Ms. Berman said people tend to overlook Hef’s serious side because the hepcat and sexual persona is just too distracting. (Typical of Hef’s charity, he recently committed $900,000 to save the Hollywood sign from being sold to developers, the second time he has rescued the landmark since moving to L.A. from Chicago in the mid-’70s.)
Where his bid for Playboy is concerned, it’s a peculiar thing because his ostensive reasoning is that he is unhappy with the direction the magazine is taking. And, yet, he controls nearly 70 percent of the votes at Playboy Enterprises and is the magazine’s editor and chief creative officer. “It really isn’t that personal,” he told Larry King. “I want to be sure that the brand and the magazine are secure and going in the right direction.”
Mr.

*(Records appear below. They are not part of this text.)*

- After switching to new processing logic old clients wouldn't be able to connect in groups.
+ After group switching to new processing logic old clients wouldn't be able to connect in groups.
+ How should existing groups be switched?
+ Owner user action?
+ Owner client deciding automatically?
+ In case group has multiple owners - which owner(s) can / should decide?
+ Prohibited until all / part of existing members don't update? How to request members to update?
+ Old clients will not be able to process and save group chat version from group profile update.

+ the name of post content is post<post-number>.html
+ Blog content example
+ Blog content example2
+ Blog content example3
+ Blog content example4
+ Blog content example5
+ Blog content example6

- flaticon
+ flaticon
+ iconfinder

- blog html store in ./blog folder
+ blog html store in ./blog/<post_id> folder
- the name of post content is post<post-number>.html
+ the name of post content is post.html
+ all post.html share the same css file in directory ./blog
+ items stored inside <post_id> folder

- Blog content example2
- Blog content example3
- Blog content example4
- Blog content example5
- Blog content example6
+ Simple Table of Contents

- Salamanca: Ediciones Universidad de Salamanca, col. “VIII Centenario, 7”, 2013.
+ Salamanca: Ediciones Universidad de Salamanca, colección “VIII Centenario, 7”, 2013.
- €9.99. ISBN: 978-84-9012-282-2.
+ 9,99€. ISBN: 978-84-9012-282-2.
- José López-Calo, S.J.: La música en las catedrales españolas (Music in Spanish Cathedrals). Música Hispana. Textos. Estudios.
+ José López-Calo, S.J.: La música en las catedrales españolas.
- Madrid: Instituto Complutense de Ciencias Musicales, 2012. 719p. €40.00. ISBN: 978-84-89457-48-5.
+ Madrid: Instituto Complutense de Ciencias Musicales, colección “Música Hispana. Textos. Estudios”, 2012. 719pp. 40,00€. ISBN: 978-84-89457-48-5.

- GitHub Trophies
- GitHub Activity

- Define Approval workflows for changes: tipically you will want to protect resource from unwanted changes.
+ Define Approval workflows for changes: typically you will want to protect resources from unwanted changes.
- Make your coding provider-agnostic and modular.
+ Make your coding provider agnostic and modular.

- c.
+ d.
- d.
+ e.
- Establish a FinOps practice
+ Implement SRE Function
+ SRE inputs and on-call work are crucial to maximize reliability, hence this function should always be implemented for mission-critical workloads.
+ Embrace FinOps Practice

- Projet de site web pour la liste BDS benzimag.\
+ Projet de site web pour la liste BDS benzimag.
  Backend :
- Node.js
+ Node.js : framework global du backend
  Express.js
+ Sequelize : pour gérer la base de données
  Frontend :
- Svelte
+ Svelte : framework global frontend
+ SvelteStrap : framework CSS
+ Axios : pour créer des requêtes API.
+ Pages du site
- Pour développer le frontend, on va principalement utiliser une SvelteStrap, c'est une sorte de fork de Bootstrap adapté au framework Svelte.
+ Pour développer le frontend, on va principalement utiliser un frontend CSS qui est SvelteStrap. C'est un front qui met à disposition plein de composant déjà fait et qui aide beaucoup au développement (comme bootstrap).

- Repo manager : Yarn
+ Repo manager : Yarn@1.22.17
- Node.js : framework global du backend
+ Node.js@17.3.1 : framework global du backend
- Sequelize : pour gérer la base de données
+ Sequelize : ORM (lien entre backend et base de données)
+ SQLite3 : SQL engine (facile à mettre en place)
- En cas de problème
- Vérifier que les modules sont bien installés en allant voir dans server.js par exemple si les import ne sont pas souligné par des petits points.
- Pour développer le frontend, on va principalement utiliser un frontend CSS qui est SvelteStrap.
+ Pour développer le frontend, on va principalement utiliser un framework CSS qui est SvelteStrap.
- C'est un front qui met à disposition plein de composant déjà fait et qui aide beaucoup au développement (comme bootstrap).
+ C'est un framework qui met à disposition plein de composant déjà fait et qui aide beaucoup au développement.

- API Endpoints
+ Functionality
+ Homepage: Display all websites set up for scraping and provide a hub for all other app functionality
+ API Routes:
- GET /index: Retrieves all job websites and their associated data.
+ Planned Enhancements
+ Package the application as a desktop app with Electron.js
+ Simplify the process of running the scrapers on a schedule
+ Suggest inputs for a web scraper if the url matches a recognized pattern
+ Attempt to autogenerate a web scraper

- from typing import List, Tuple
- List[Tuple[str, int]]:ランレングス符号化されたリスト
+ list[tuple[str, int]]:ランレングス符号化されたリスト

Hefner’s offer was initially seen by analysts as too low, and sure enough a rival company-an Internet outfit that now publishes his once great rival, Penthouse-has made what it calls a higher bid. As controlling shareholder, Mr. Hefner says he’s not selling-and he has a private-equity firm ready to go in with him on his offer. One theory, put forward by a Reuter’s columnist, is that Mr. Hefner understands that there are undervalued assets in the company, including its 5,000-piece photography and art collection, and particularly the storied mansion. Purchased in 1971, the 20,000-square-foot house is on Playboy’s books at $1.2 million, but ought to fetch $25 million or more were it to sell. Mr. Hefner, who is paid $1.5 million a year by Playboy, sends about $800,000 of that back to the company to pay for rent and personal expenses at the mansion.
Can the octogenarian reverse the trajectory of print publishing or Internet porn and otherwise turn back the clock to Playboy‘s glory days? Of course not, but behind the wizened face and lounge wear he knows the party can’t go on forever-and he knows a seductive opportunity when he sees one.